Con artists like Dirty John will give a show of generosity to create trust in their victims. At first, they will shower their victim with gifts and fancy dinners. Gradually, the victim starts giving away their money, but they are blind to the con because they still see him as the charming person they met, just now in hard times.

This law refers to selective honesty rather than deception because it has to be convincing. Most people will be suspicious of strangers, and will not be fooled by outright deception. Selective honesty can come from a real place but is not the whole truth. For example, people who go undercover to join a crime ring, have to try to enjoy the company of the people they are with at some level, otherwise, it will not seem real. And next time you play two truths and a lie, make your life just a small deviation from the truth. If you grew up with dogs, say you had two cats for example.

Story -

My old friend N is someone very personable. She relates to people effortlessly and shares vulnerable parts of herself so that you think you know her. When people first meet her, they see a sincere person to who they can relate. Then like clockwork, she will fall upon hard times and reach out to her network for help. She conned me in many small ways, and almost in one big way.
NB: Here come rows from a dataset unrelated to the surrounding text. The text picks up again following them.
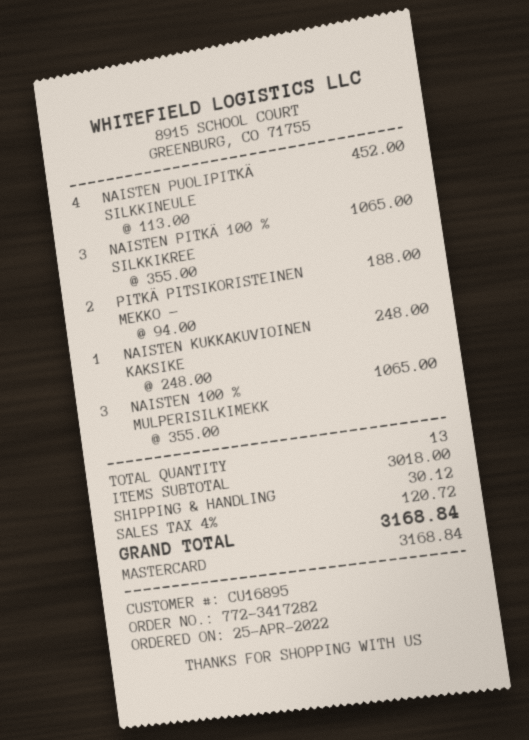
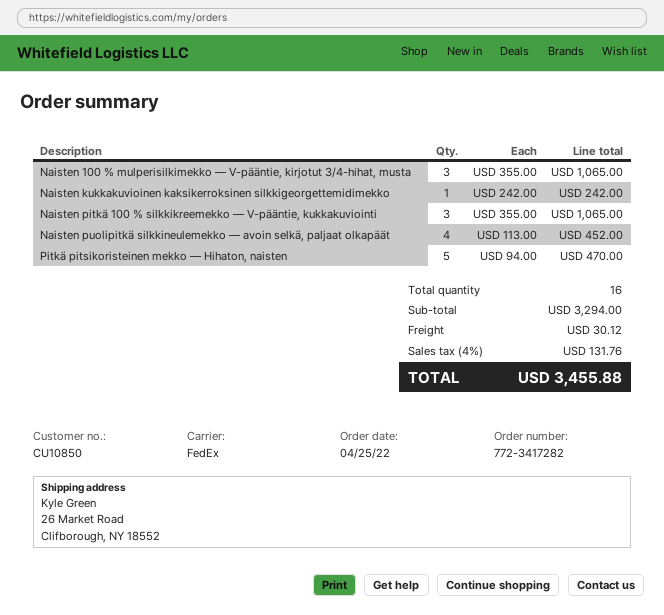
customer number: CU16895 -> CU10850
PITKÄ PITSIKORISTEINEN MEKKO —: 2 x 94.00 = 188.00 -> 5 x 94.00 = 470.00
NAISTEN KUKKAKUVIOINEN KAKSIKE: 1 x 248.00 = 248.00 -> 1 x 242.00 = 242.00
total quantity: 13 -> 16
subtotal: 3018.00 -> 3294.00
tax: 4% = 120.72 -> 4% = 131.76
total: 3168.84 -> 3455.88

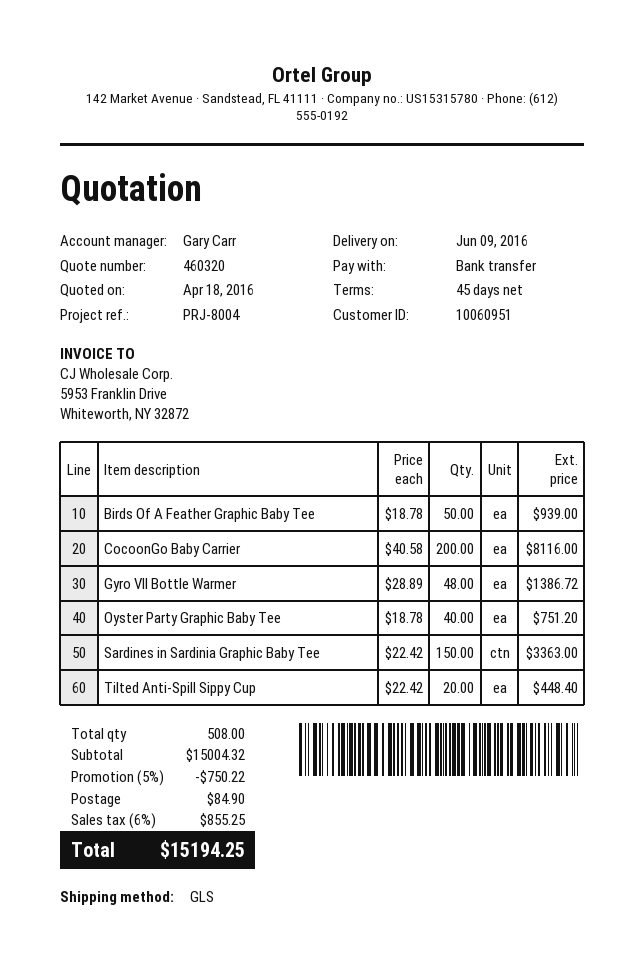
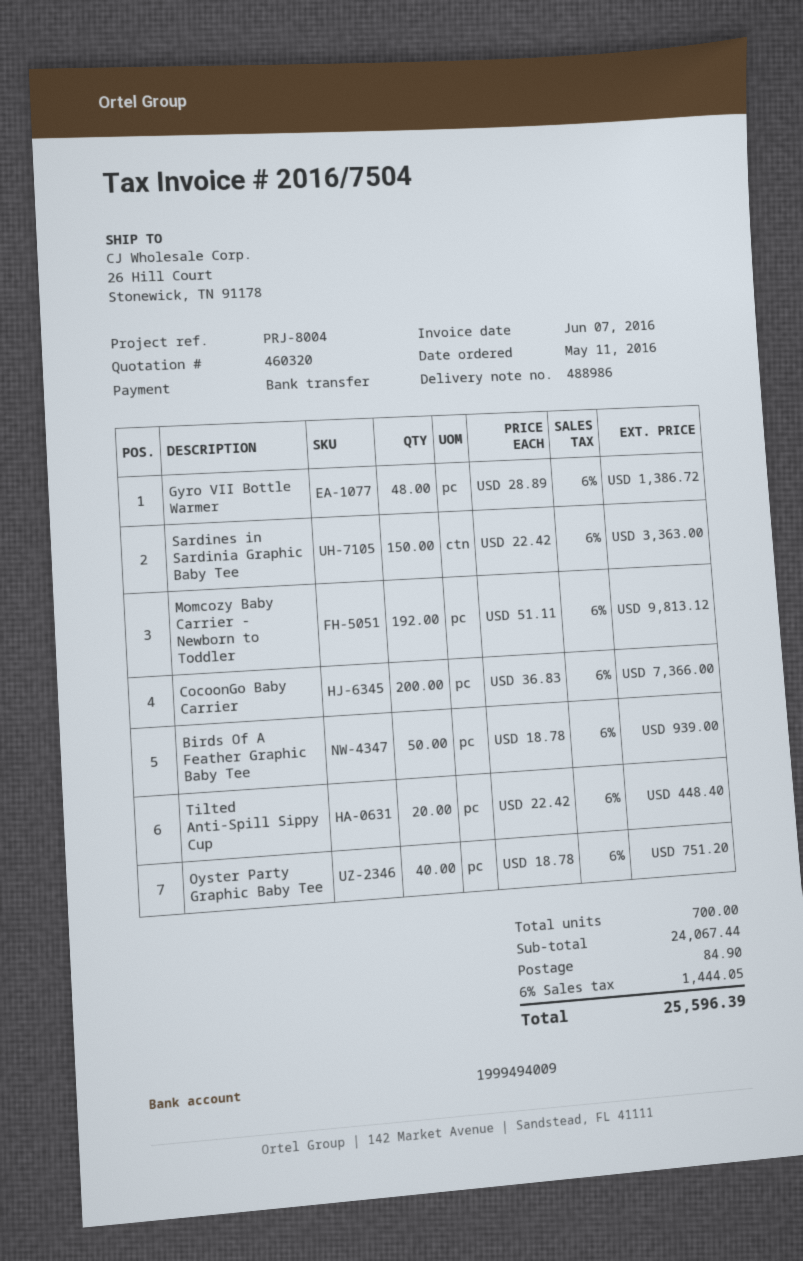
CocoonGo Baby Carrier: 200 x 40.58 = 8116.00 -> 200 x 36.83 = 7366.00
Momcozy Baby Carrier - Newborn to Toddler: none -> 192 x 51.11 = 9813.12
total quantity: 508 -> 700
subtotal: 15004.32 -> 24067.44
discount: 5% = 750.22 -> none
tax: 6% = 855.25 -> 6% = 1444.05
total: 15194.25 -> 25596.39

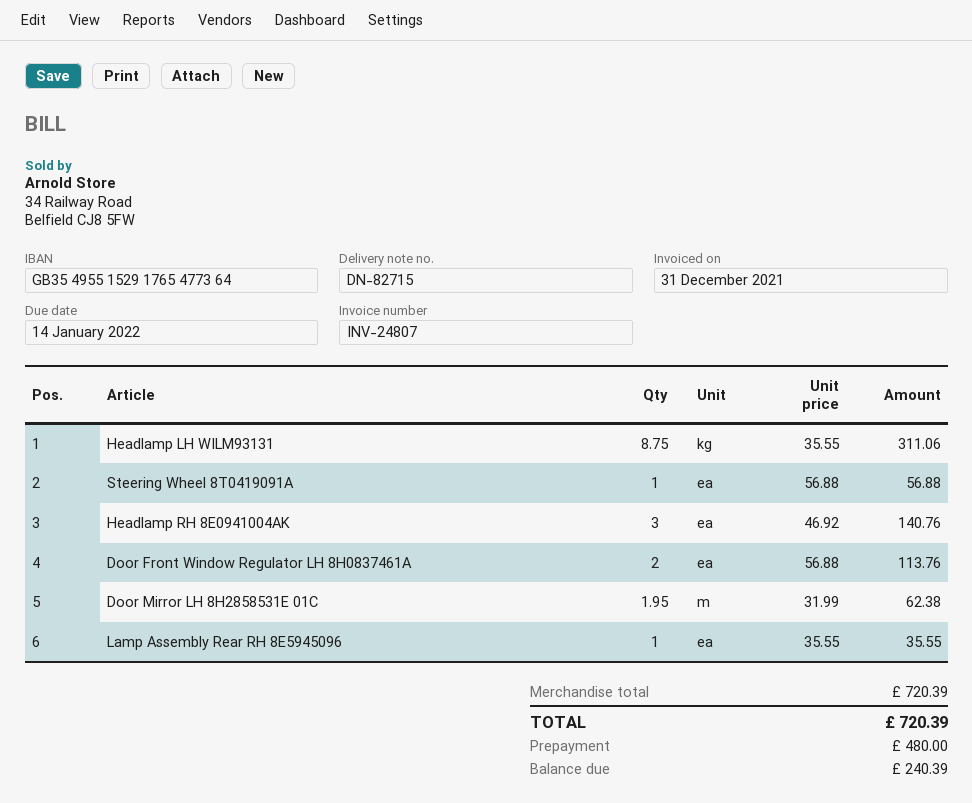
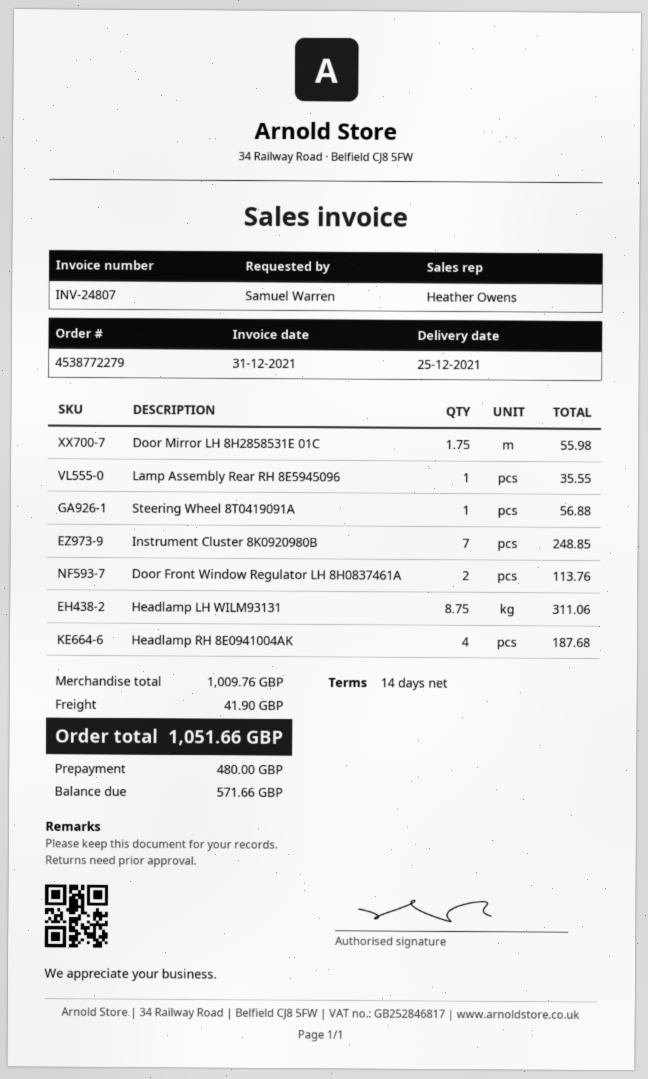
Headlamp RH 8E0941004AK: 3 for 140.76 -> 4 for 187.68
Door Mirror LH 8H2858531E 01C: 1.95 for 62.38 -> 1.75 for 55.98
Instrument Cluster 8K0920980B: none -> 7 for 248.85
subtotal: 720.39 -> 1009.76
shipping: none -> 41.90
total: 720.39 -> 1051.66
balance: 240.39 -> 571.66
A couple of years ago, she reached out to me with a business investment opportunity. I never knew her to be wise with money, but she spoke well of the people who owned a legalized MJ business that she invested in. She said they were in Humboldt so that seemed legit. They needed more machinery to create oils, and expand their product line. She explained that I could invest any amount from $5,000 to $20,000 and would be guaranteed a 150% return in 2 years. She sent over a contract and said I could get back to her in the next couple of weeks. When I asked for the name of the company, she said they wanted to keep it private, but that my contract would be with her instead.

I decided to go for it. After all, she was my friend and I trusted her. And greed was a factor I admit. But before I could pull the trigger, I emailed her with a few more questions. Two weeks went by and I never received a response. When I brought it up again later, she said something vague and side-stepped the topic.

What would have happened if she took the money and run? Would I get a lawyer and spend the legal fees to try to recoup my losses? Probably not. Maybe that was the reason why they were looking for smaller investments. Looking back, I dodged a bullet here. As for all the other ways I supported her financially, I try to think about it as a donation to a friend.